*** Begin section ***

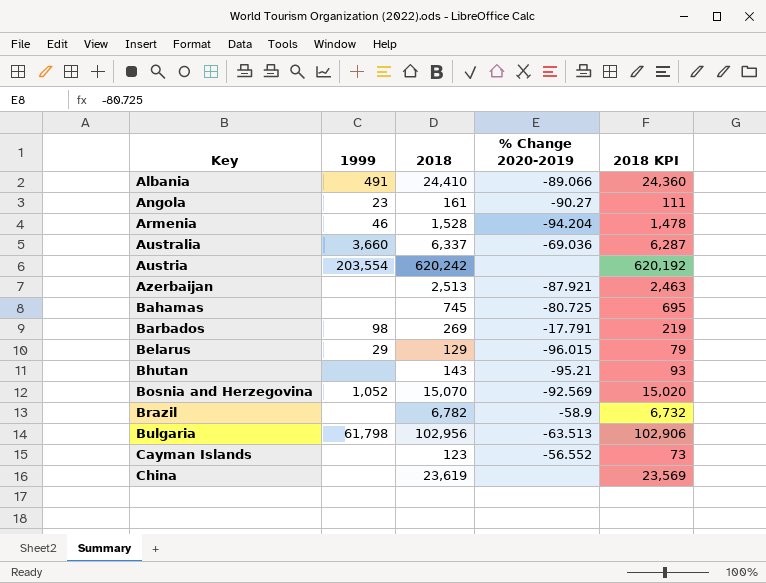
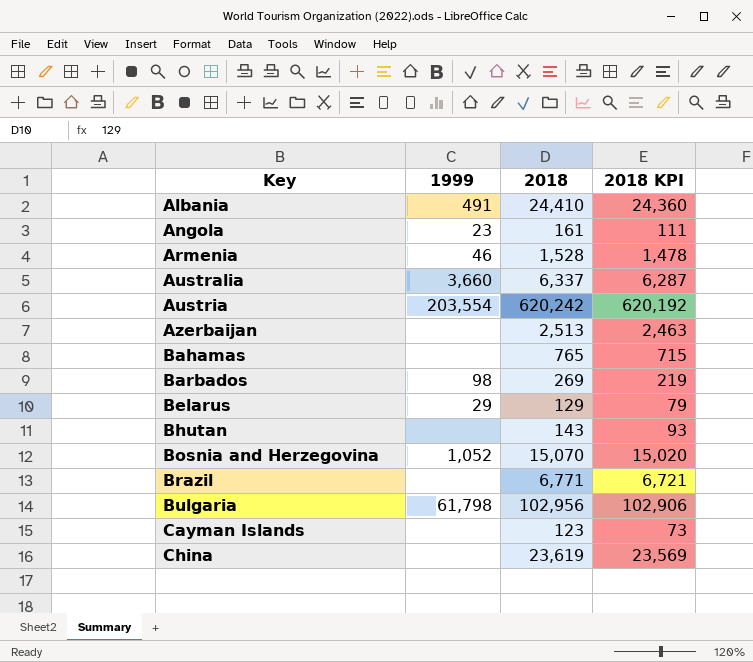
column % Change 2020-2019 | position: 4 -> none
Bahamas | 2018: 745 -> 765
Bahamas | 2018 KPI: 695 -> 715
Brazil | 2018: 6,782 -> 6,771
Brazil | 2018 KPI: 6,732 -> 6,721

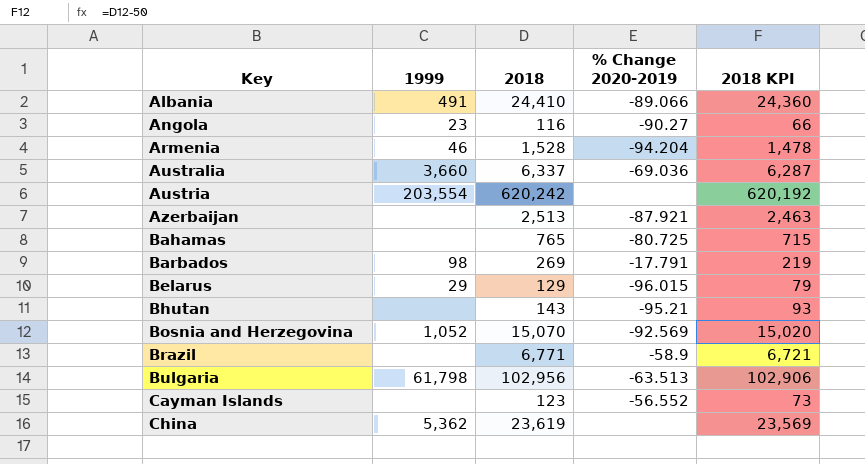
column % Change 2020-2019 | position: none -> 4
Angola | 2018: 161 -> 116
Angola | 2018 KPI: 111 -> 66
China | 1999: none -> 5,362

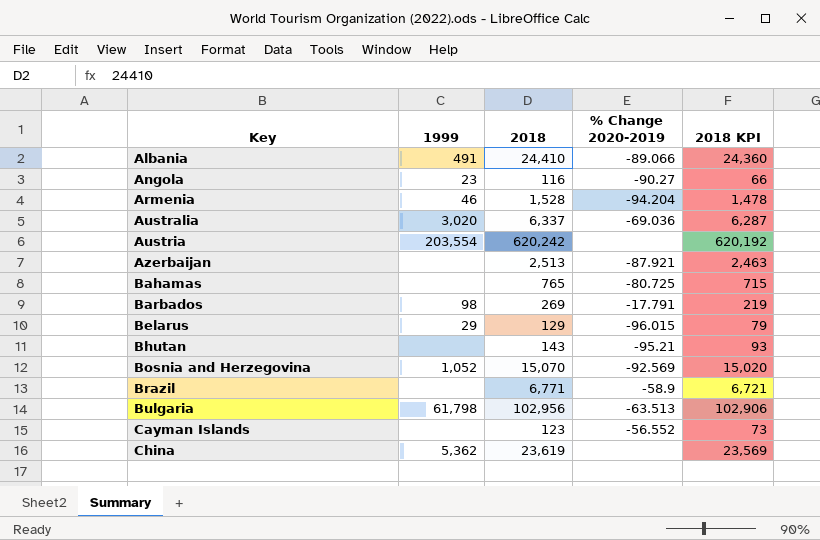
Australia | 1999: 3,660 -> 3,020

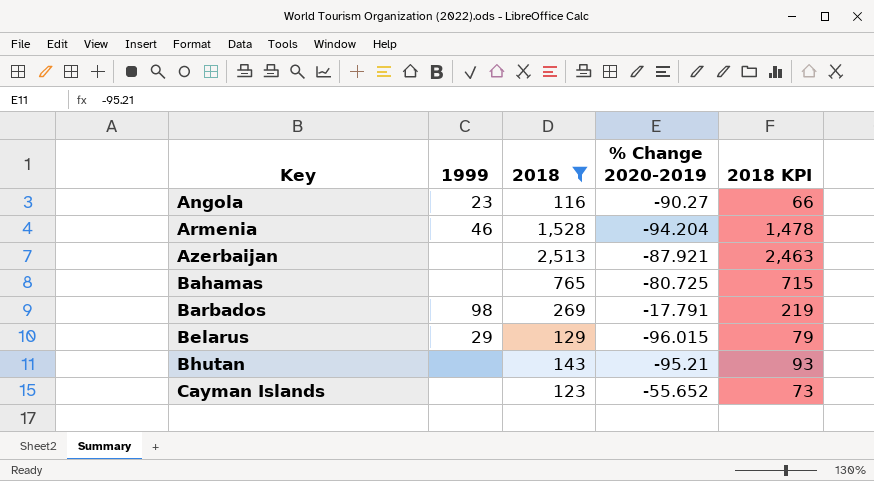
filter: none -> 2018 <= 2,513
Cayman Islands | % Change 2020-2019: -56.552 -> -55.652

*** End section ***

## Problem description
Count how many of the lines in the material include the word "Change", and state that number without anything else.

## Exercise output
3